___ DATA FOR ANALYSIS ___
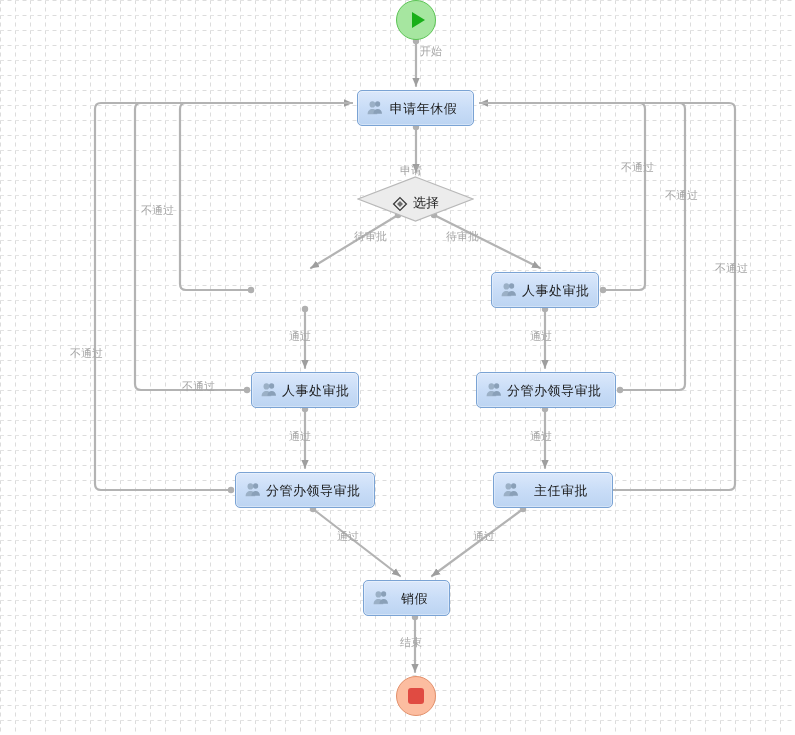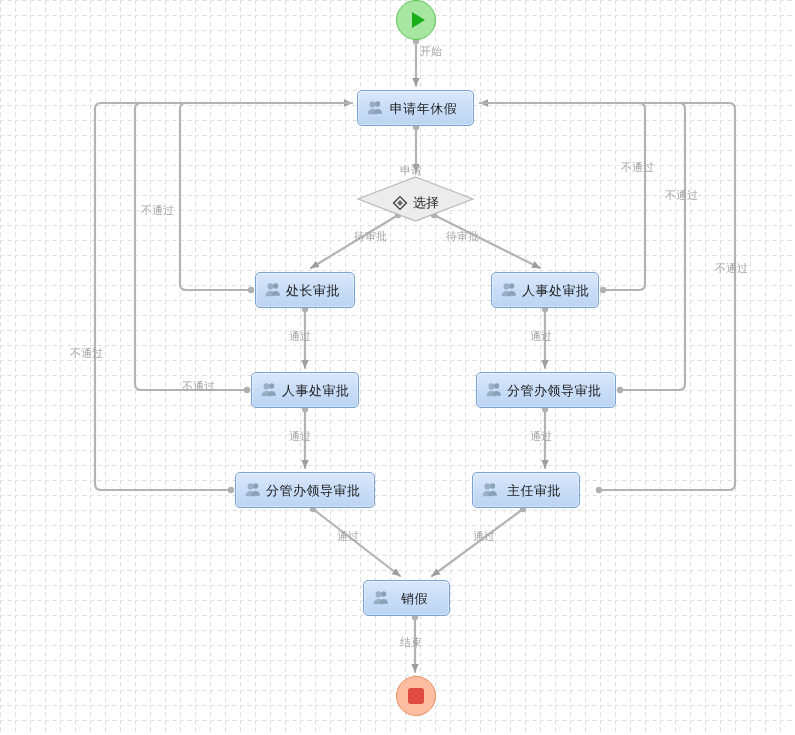--- a/index.html
+++ b/index.html
@@ -74,7 +74,7 @@
   .diamond .dinner {
     position: relative;
     display: flex;
-    align-items: center;
+    align-items: flex-end;
     z-index: 2;
     margin-top: 8px;
   }

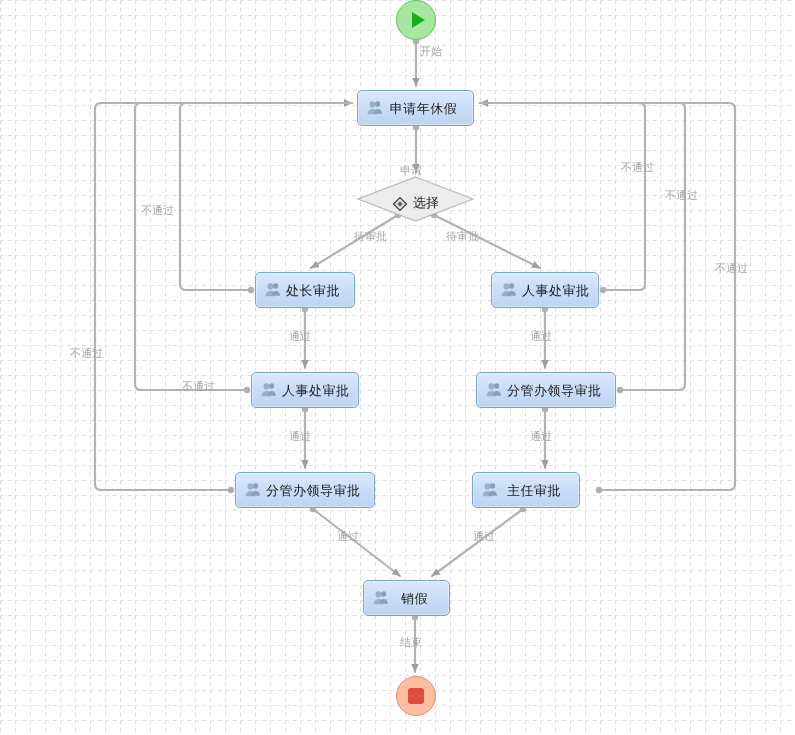--- a/index.html
+++ b/index.html
@@ -214,17 +214,6 @@
     <span class="lbl">申请年休假</span>
   </div>
 
-  <div class="node" style="left:255px; top:272px; width:100px;">
-    <span class="ico">
-      <svg width="18" height="18" viewBox="0 0 18 18" xmlns="http://www.w3.org/2000/svg">
-        <ellipse cx="6.4" cy="5.4" rx="2.9" ry="3.1" fill="#9bb0c6"></ellipse>
-        <path d="M1.6 15.2c0-3.1 2.1-5.1 4.8-5.1s4.8 2 4.8 5.1z" fill="#9bb0c6"></path>
-        <ellipse cx="11.6" cy="5.0" rx="2.6" ry="2.8" fill="#8aa0b8"></ellipse>
-        <path d="M7.4 14.8c0-2.9 1.9-4.8 4.3-4.8s4.3 1.9 4.3 4.8z" fill="#8aa0b8"></path>
-      </svg>
-    </span>
-    <span class="lbl">处长审批</span>
-  </div>
 
   <div class="node" style="left:251px; top:372px; width:108px;">
     <span class="ico">

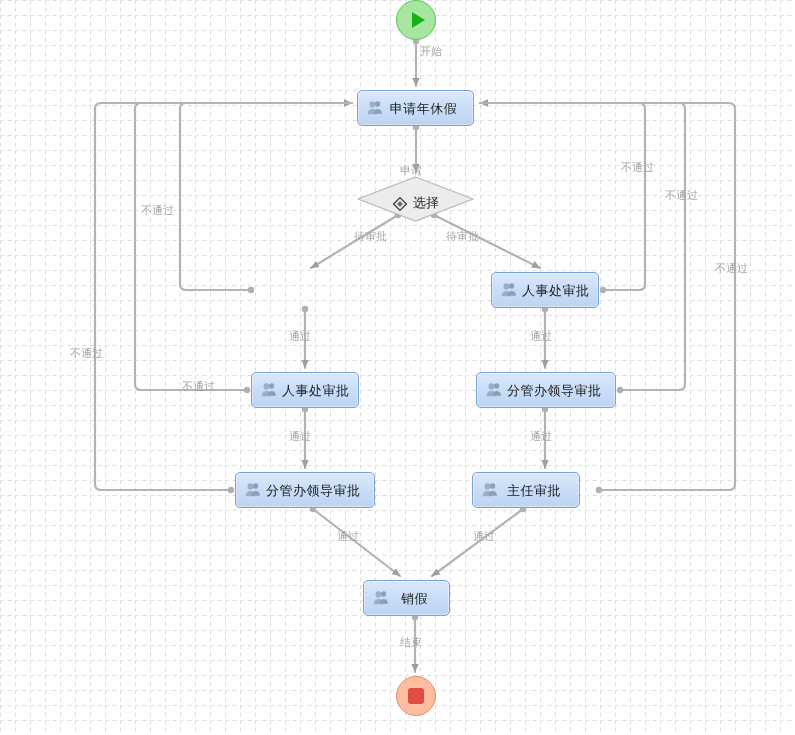--- a/index.html
+++ b/index.html
@@ -263,7 +263,7 @@
     <span class="lbl">分管办领导审批</span>
   </div>
 
-  <div class="node" style="left:472px; top:472px; width:108px;justify-content:flex-end;">
+  <div class="node" style="left:493px; top:472px; width:120px;justify-content:flex-end;">
     <span class="ico">
       <svg width="18" height="18" viewBox="0 0 18 18" xmlns="http://www.w3.org/2000/svg">
         <ellipse cx="6.4" cy="5.4" rx="2.9" ry="3.1" fill="#9bb0c6"></ellipse>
___
:: WHAT YOU HAVE TO DO ::
Transcribe all records verbatim and omit each image.

:: THE ANSWER ::
--- a/index.html
+++ b/index.html
@@ -74,7 +74,7 @@
   .diamond .dinner {
     position: relative;
     display: flex;
-    align-items: center;
+    align-items: flex-end;
     z-index: 2;
     margin-top: 8px;
   }

--- a/index.html
+++ b/index.html
@@ -214,17 +214,6 @@
     <span class="lbl">申请年休假</span>
   </div>
 
-  <div class="node" style="left:255px; top:272px; width:100px;">
-    <span class="ico">
-      <svg width="18" height="18" viewBox="0 0 18 18" xmlns="http://www.w3.org/2000/svg">
-        <ellipse cx="6.4" cy="5.4" rx="2.9" ry="3.1" fill="#9bb0c6"></ellipse>
-        <path d="M1.6 15.2c0-3.1 2.1-5.1 4.8-5.1s4.8 2 4.8 5.1z" fill="#9bb0c6"></path>
-        <ellipse cx="11.6" cy="5.0" rx="2.6" ry="2.8" fill="#8aa0b8"></ellipse>
-        <path d="M7.4 14.8c0-2.9 1.9-4.8 4.3-4.8s4.3 1.9 4.3 4.8z" fill="#8aa0b8"></path>
-      </svg>
-    </span>
-    <span class="lbl">处长审批</span>
-  </div>
 
   <div class="node" style="left:251px; top:372px; width:108px;">
     <span class="ico">

--- a/index.html
+++ b/index.html
@@ -263,7 +263,7 @@
     <span class="lbl">分管办领导审批</span>
   </div>
 
-  <div class="node" style="left:472px; top:472px; width:108px;justify-content:flex-end;">
+  <div class="node" style="left:493px; top:472px; width:120px;justify-content:flex-end;">
     <span class="ico">
       <svg width="18" height="18" viewBox="0 0 18 18" xmlns="http://www.w3.org/2000/svg">
         <ellipse cx="6.4" cy="5.4" rx="2.9" ry="3.1" fill="#9bb0c6"></ellipse>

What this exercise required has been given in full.